2. Engrossed Second Substitute Senate Bill 5244, approved by the Senate last week, would reduce the number of days students can be excluded from school due to discipline.

a. Do those in favor of the bill understand how damaging just one incorrigible student can be to a classroom?

3. We must be careful about overemphasizing the needs of the few students who have already demonstrated their antipathy toward their own education. The other students have needs, too.






4. No one wants students to be suspended or expelled. No one wants people to go to jail, either. Sometimes, that’s the only option that remains.

5. The U.S. Department of Education is investigating whether Seattle Public Schools discriminated against African-American students because they are three times as likely to be suspended as white students. The disparity needs to be addressed separately from the Senate bill.






6. I had a student this year. ... hardly ever had a pencil. But he always had a cellphone. He couldn’t stay seated for more than five minutes, and constantly distracted other students by talking or throwing things at them. He would lose assignments the day I gave them, then ask for another copy, only to find the original one the next week, still untouched....He was suspended at least three times in four months.
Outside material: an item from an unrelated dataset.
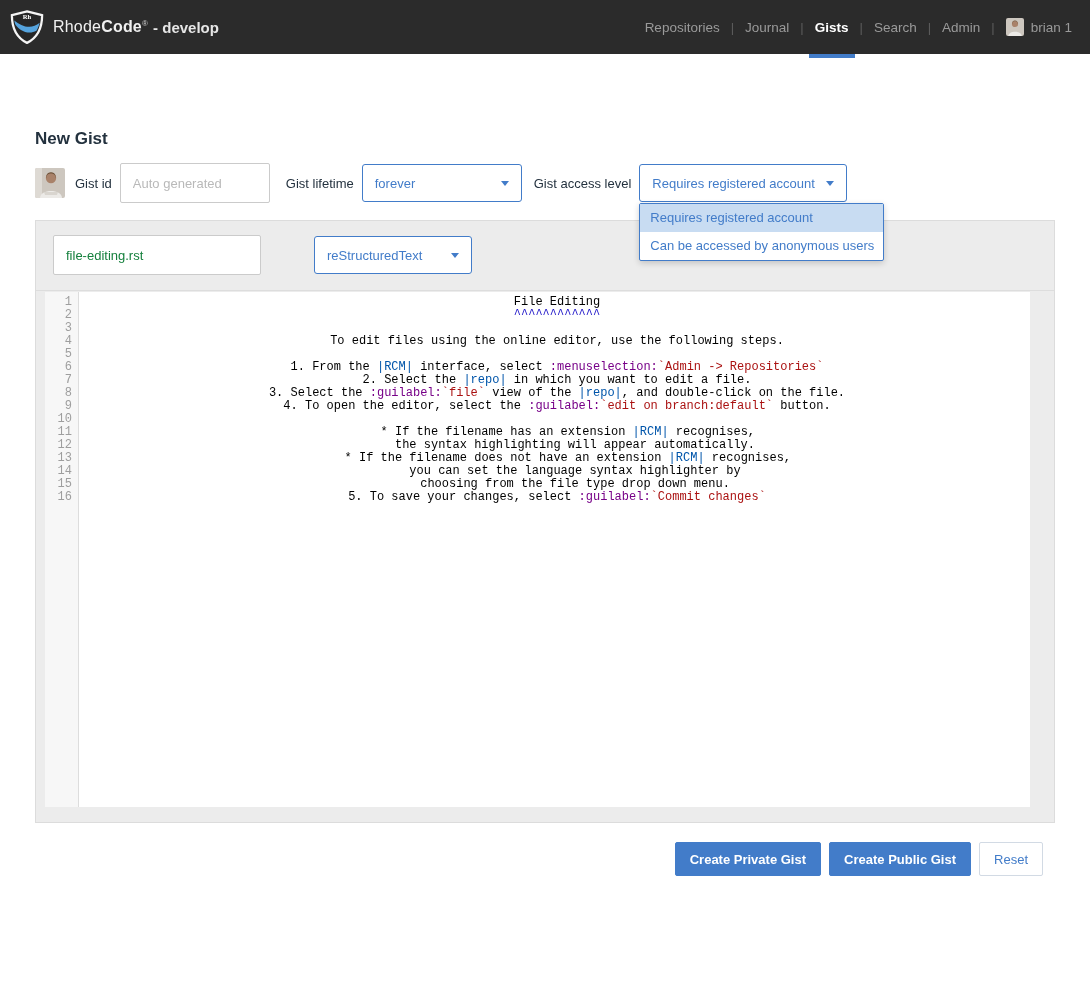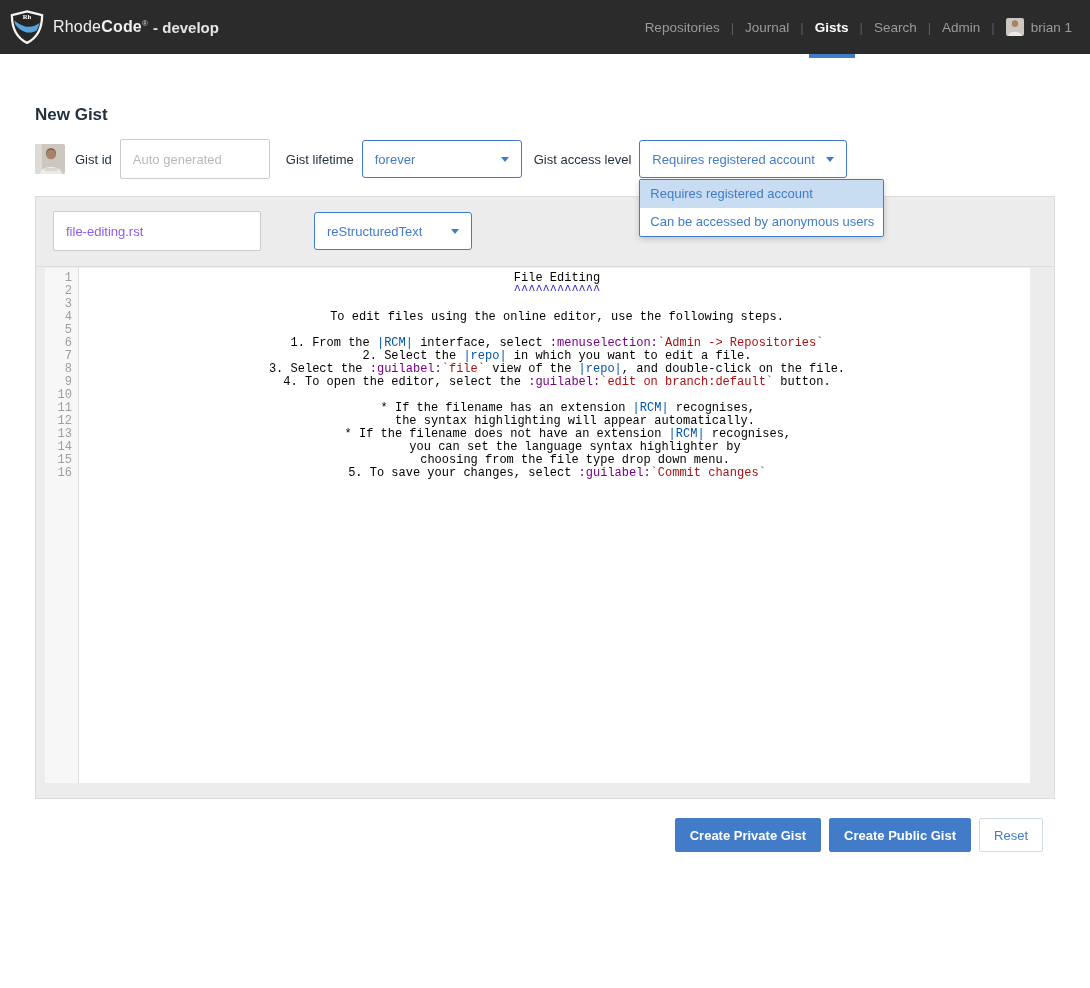"New Gist" h1.page-title { margin-top: 51px -> 75px }
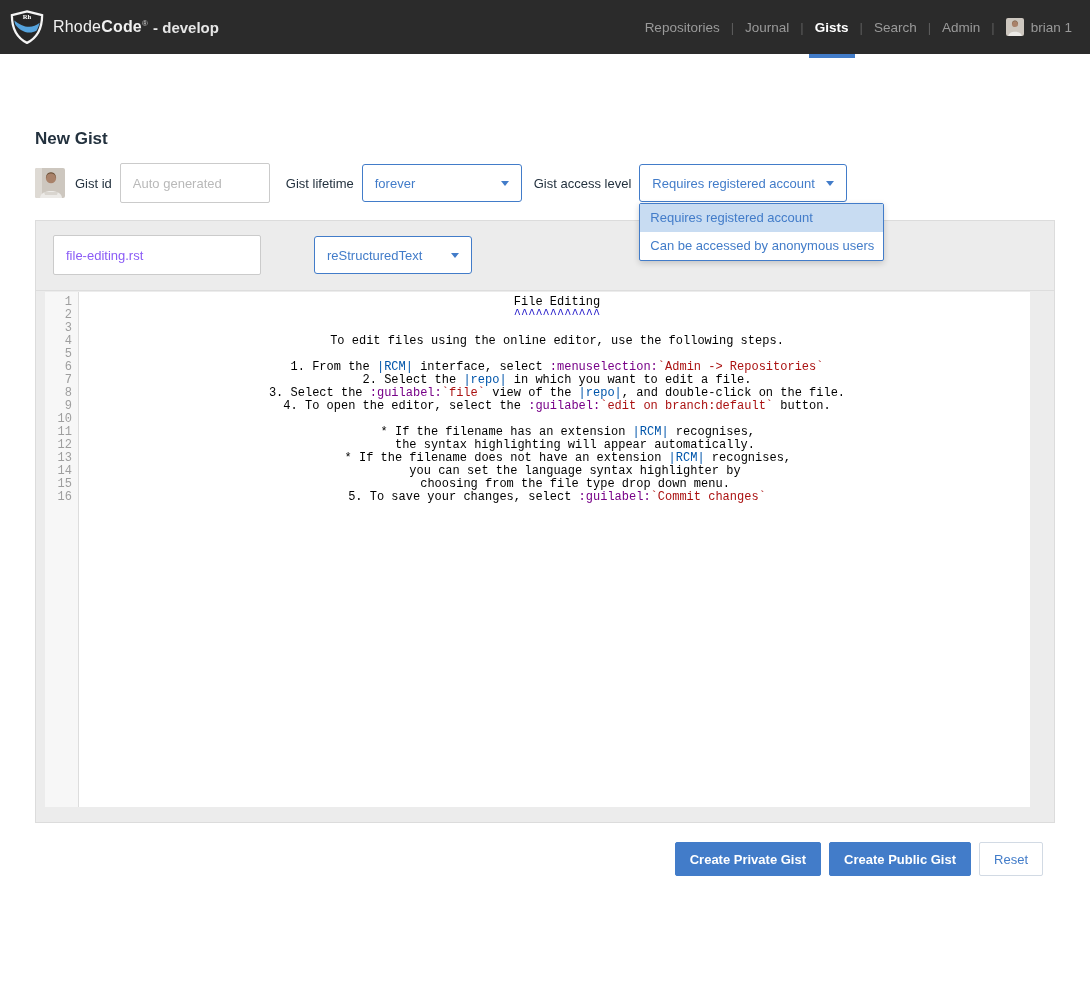"Auto generated" .txt-input { color: #8b5cf6 -> #15803d }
7. Naturally, all this led to increased conflict with his teachers (hence the suspensions). Bad language, insulting how we look and swearing at us, arguing, refusing to listen, refusing to follow directions. Oh, and he didn’t learn much either.

a. And I had two similar students in the same class. I heard racial epithets more times in four months than I would have heard living in the South in the 1800s.
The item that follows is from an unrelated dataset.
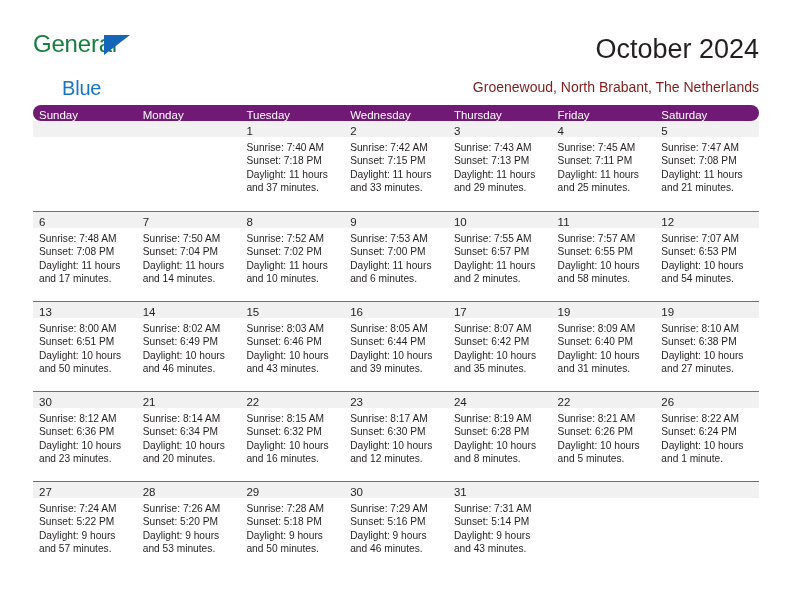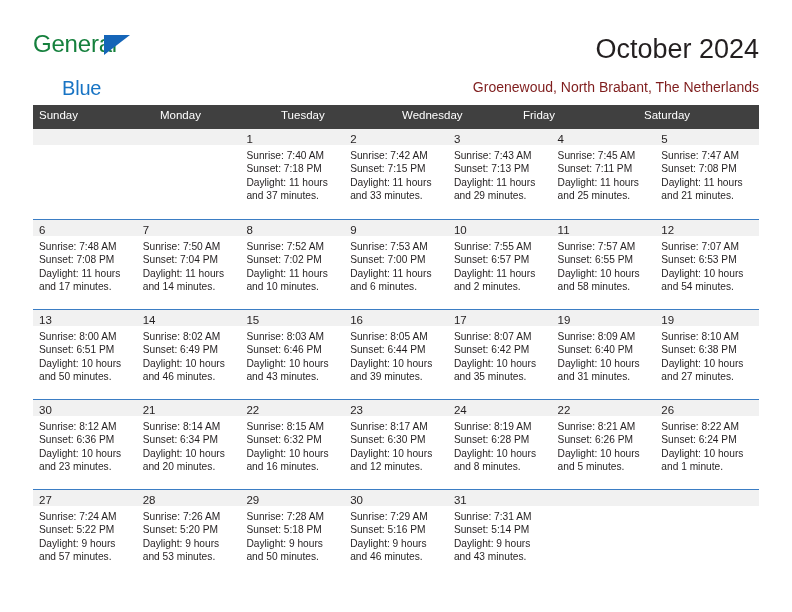"Sunday" .weekday-row { background: #404040 -> #701a75; border-radius: none -> 10px; height: 24px -> 16px }
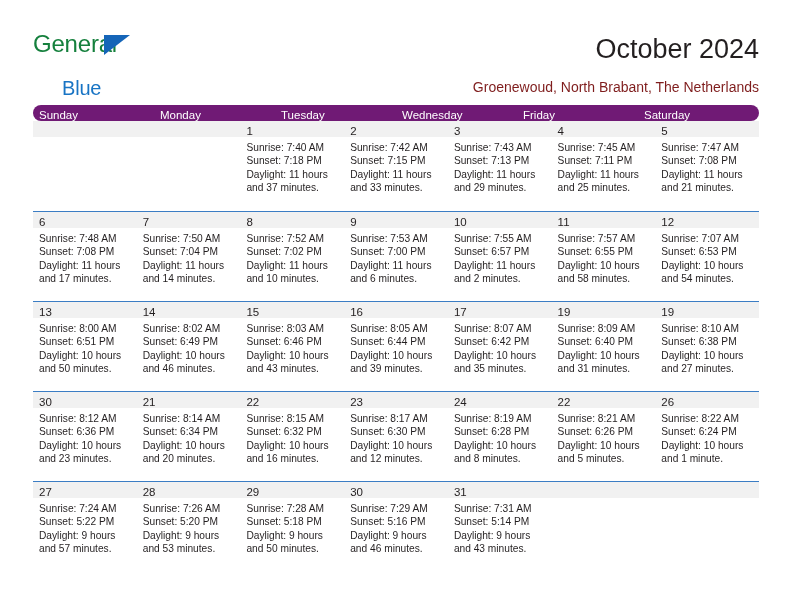"Thursday" div.weekday { html: none -> <div>Thursday</div> }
8. What do schools do with students like this? ...meetings ...Talks ... Dialogues with special-education experts, nurses, counselors, mental-health specialists and tutors. We have full-time employees devoted just to them, the bottom 5 percent. ...we usually send work home during longer suspensions. In 12 years, I have never had a student do any of it.

9. How much opportunity do we owe students like him, at the expense of the other 25? Don’t they deserve a conflict-free, respectful classroom that focuses on learning?

10. We live in a country filled to the brim with resources for learning, both in and out of the school building. A time must come when the right to a free education is lost. We don’t owe them any more than we are wearing ourselves thin already giving them."
Op-ed: For the good of a class, student suspensions are needed | Opinion | The Seattle Times
 
I've always been in favor of expulsion when other methods of discipline won't bring a true trouble child in line. Nothing will make a parent wake up and realize there is a discipline problem quite like having their little Timmy home from school for the rest of the year.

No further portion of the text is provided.